The expert at the Moscow Center for Scientific Political Thought and Ideology says that up to now this mix of measures is working effectively but that objective conditions in Russia are worsening and that the entry of young people not as socialized to conformity represents a serious challenge to the regime in the future (rusrand.ru/analytics/novye-akcii-protesta).
The Kremlin’s strategy of ignoring protests entirely in the central media is most clearly seen in its handling of the long-haul trucker’s strike against the Plato fee system. The drivers are out in more than 80 regions, but there is absolutely no coverage in the government’s central media outlets.
Indeed, the scholar says, “it is indicative that even research centers which regularly conduct polls on serious themes this time have left without attention the issues of the Plato strikers,” and they have done so even though when the drivers went on strike earlier, they conducted numerous and interesting pieces of research.
Second, the central powers that be have sought to blame regional officials for the problems people have, a strategy that involves firing governors and covering the misdeeds of local officials while ignoring worse actions by those in Moscow. This strategy too is working so far with Russians telling pollsters that they are more unhappy with regional regimes than with Moscow.

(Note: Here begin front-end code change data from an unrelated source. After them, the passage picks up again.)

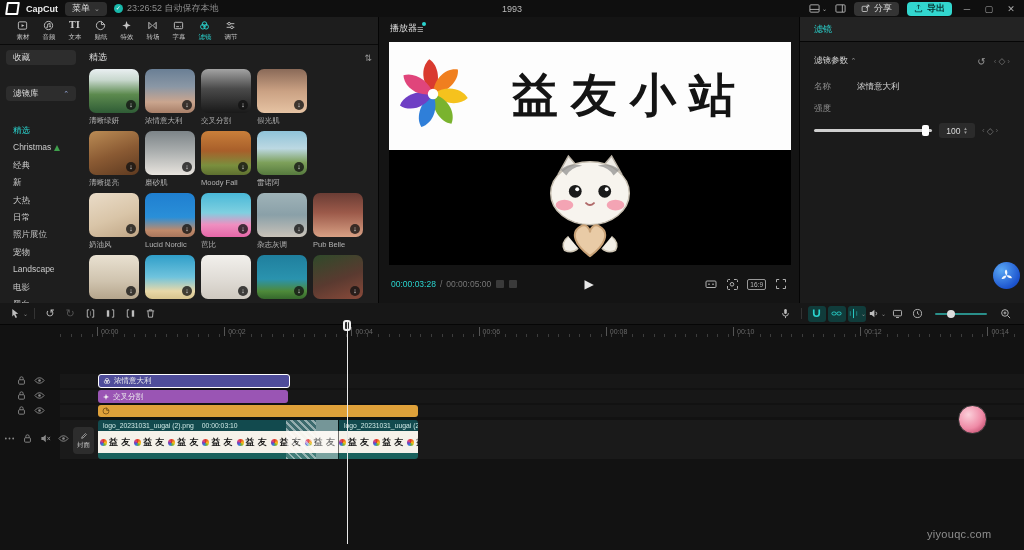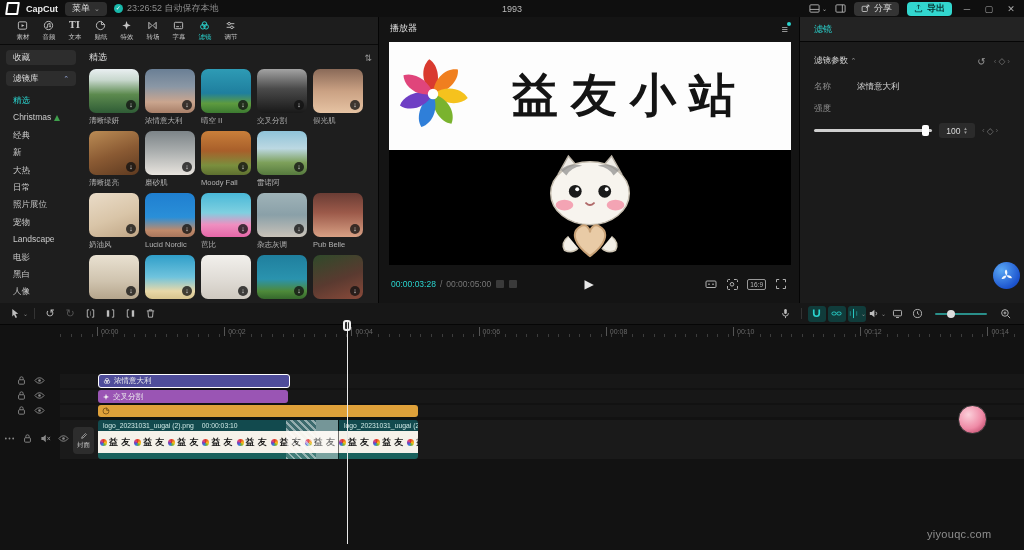"播放器" .p-head { justify-content: space-between -> none }
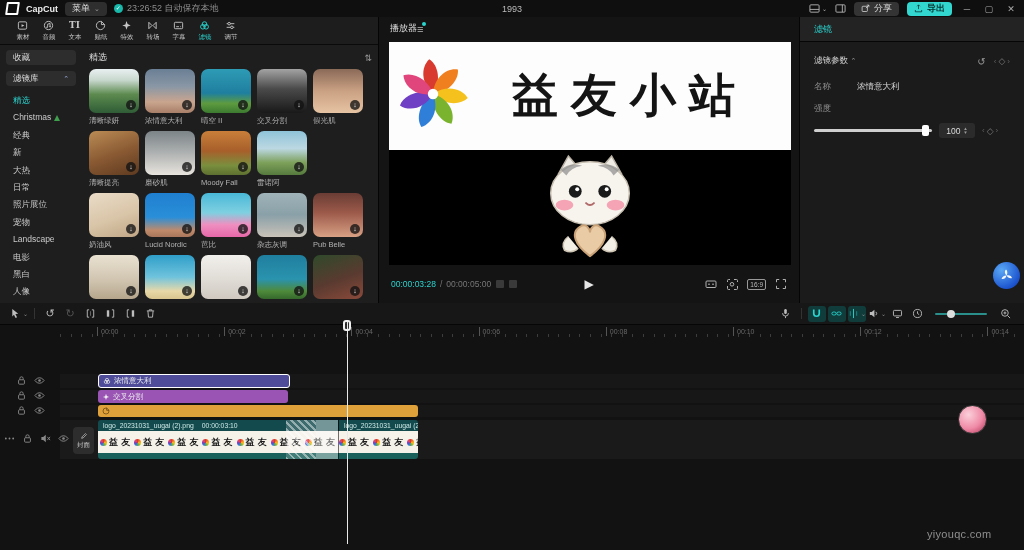"收藏" .side-box { margin-bottom: 6px -> 21px }
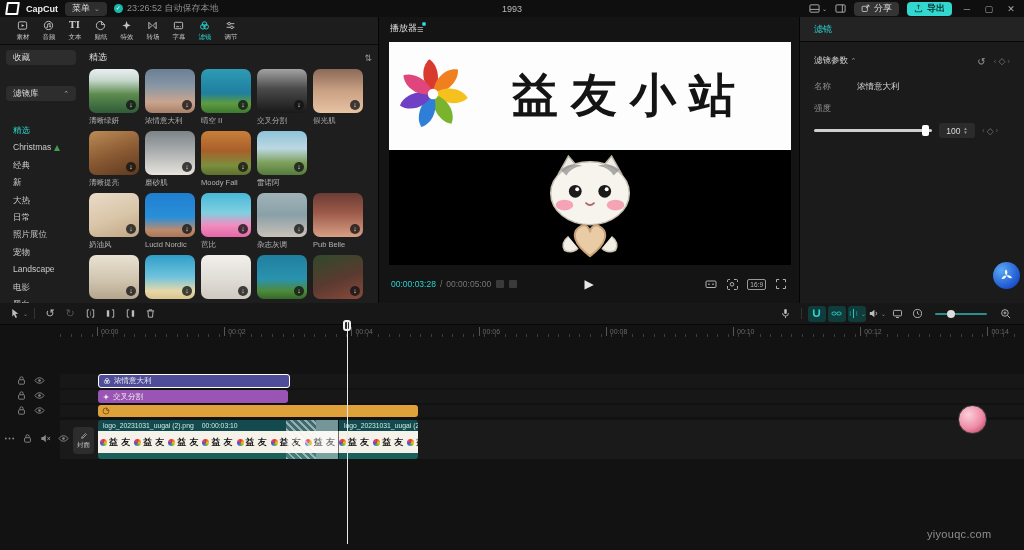"晴空 II" div.thumb-wrap { html: <div> <div> <span>↓</span> </div> <div>晴空 II</div> </div> -> none }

And third, the authorities who have experience with cracking down on protesters are continuing to do so, making use of the National Guard, new laws on meetings, fines, and arrests to show people that demonstrating is not in their personal interest however much they may think otherwise.
“But,” Khvylya-Olinter says, “serious contradictions in the economic and political spheres objectively exist, the situation in the country is difficult, and its prospects aren’t rosy.” And the foreign policy successes the Kremlin used to boost its rating in the past are all souring, with Ukraine, Syria and Washington all turning out to be less positive than predicted.
For the time being, the Kremlin’s strategy is working, particularly its reliance on television to structure opinion including to keep Russians from learning about protests. But there are three reasons, the expert says, to think that this effort is going to be ever less effective in the future.
First of all, “the population is gradually tiring of the practically unchanged television agenda. Second, “the content of the information flow ever more sharply contrasts with reality.” And third, “ever more young people are involved in the political process” and they prefer the Internet and especially social networks to government television.